WHAT IS BEING ASKED:
Produce one exact copy of the records, no pictures.

DATA TO USE:
Segment Open

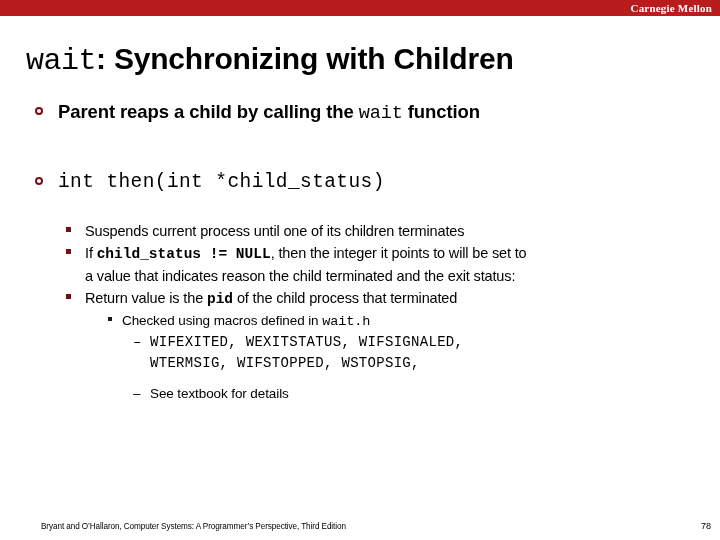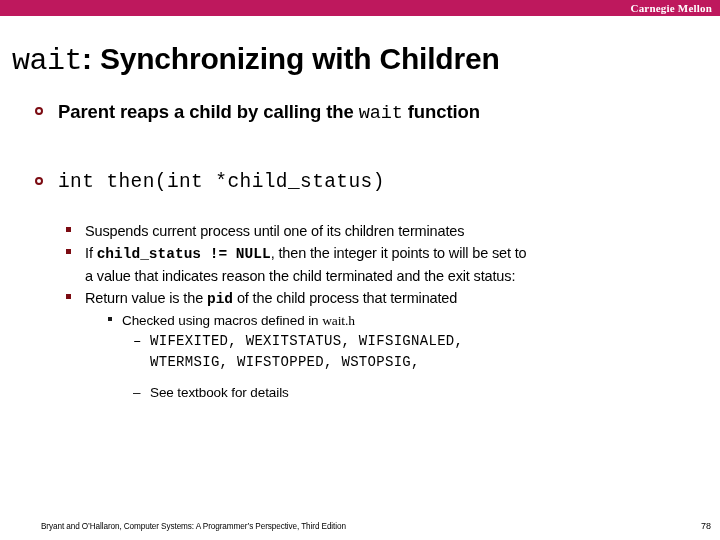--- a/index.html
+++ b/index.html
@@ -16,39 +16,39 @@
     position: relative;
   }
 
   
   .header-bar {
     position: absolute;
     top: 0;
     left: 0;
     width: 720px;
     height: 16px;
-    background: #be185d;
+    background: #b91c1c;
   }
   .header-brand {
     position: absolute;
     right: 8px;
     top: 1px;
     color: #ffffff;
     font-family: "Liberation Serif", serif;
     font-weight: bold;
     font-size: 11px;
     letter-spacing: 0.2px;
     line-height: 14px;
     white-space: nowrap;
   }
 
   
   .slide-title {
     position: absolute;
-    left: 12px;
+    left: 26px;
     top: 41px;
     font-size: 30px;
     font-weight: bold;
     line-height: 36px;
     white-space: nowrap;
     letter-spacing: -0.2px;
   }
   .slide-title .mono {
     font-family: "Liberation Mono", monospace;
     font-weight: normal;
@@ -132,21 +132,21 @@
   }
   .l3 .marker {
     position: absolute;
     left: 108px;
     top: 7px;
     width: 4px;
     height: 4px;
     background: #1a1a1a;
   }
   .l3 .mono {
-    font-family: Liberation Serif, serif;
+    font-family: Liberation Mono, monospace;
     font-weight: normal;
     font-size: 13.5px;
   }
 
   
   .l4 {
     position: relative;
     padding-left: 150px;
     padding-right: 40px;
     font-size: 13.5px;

Segment Closed

OUTPUT OF THE EXERCISE:
--- a/index.html
+++ b/index.html
@@ -16,39 +16,39 @@
     position: relative;
   }
 
   
   .header-bar {
     position: absolute;
     top: 0;
     left: 0;
     width: 720px;
     height: 16px;
-    background: #be185d;
+    background: #b91c1c;
   }
   .header-brand {
     position: absolute;
     right: 8px;
     top: 1px;
     color: #ffffff;
     font-family: "Liberation Serif", serif;
     font-weight: bold;
     font-size: 11px;
     letter-spacing: 0.2px;
     line-height: 14px;
     white-space: nowrap;
   }
 
   
   .slide-title {
     position: absolute;
-    left: 12px;
+    left: 26px;
     top: 41px;
     font-size: 30px;
     font-weight: bold;
     line-height: 36px;
     white-space: nowrap;
     letter-spacing: -0.2px;
   }
   .slide-title .mono {
     font-family: "Liberation Mono", monospace;
     font-weight: normal;
@@ -132,21 +132,21 @@
   }
   .l3 .marker {
     position: absolute;
     left: 108px;
     top: 7px;
     width: 4px;
     height: 4px;
     background: #1a1a1a;
   }
   .l3 .mono {
-    font-family: Liberation Serif, serif;
+    font-family: Liberation Mono, monospace;
     font-weight: normal;
     font-size: 13.5px;
   }
 
   
   .l4 {
     position: relative;
     padding-left: 150px;
     padding-right: 40px;
     font-size: 13.5px;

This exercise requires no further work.